Your objective
Would you please return the line containing "- The merchant" and all the lines after it through the end of the records below, unchanged and on their own?

══ Material shown

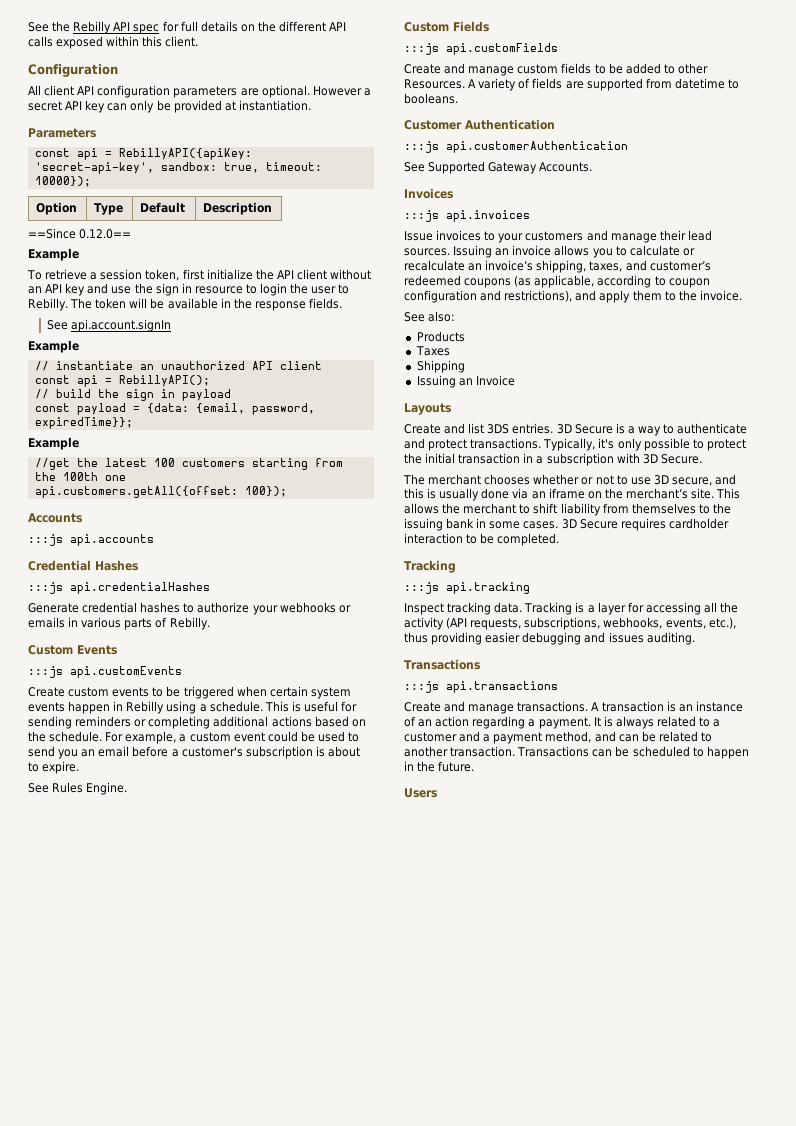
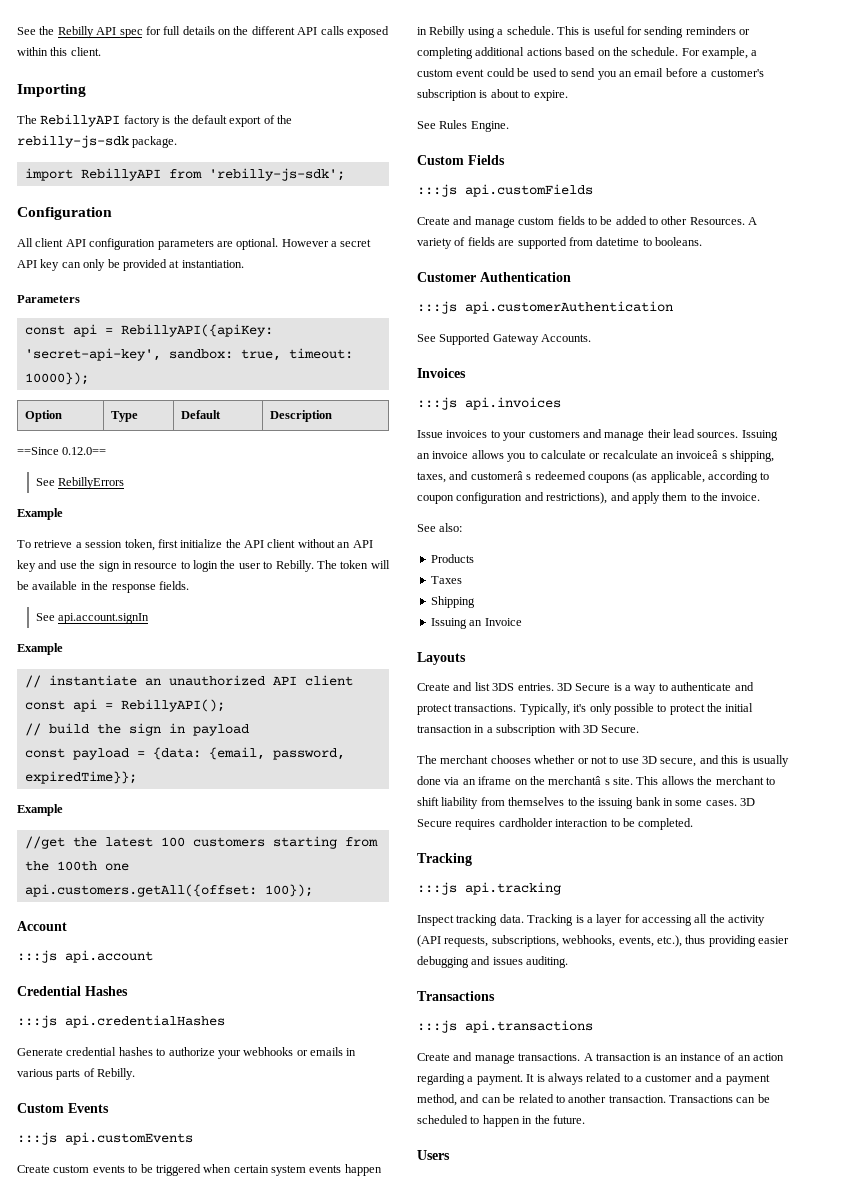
+ Importing
+ The RebillyAPI factory is the default export of the rebilly-js-sdk package.
+ import RebillyAPI from 'rebilly-js-sdk';
+ See RebillyErrors
- Accounts
- :::js api.accounts
+ Account
+ :::js api.account
- Issuing an invoice allows you to calculate or recalculate an invoice’s shipping, taxes, and customer’s redeemed coupons (as applicable, according to coupon configuration and restrictions), and apply them to the invoice.
+ Issuing an invoice allows you to calculate or recalculate an invoiceâ s shipping, taxes, and customerâ s redeemed coupons (as applicable, according to coupon configuration and restrictions), and apply them to the invoice.
- The merchant chooses whether or not to use 3D secure, and this is usually done via an iframe on the merchant’s site.
+ The merchant chooses whether or not to use 3D secure, and this is usually done via an iframe on the merchantâ s site.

════

Your solution
- The merchant chooses whether or not to use 3D secure, and this is usually done via an iframe on the merchant’s site.
+ The merchant chooses whether or not to use 3D secure, and this is usually done via an iframe on the merchantâ s site.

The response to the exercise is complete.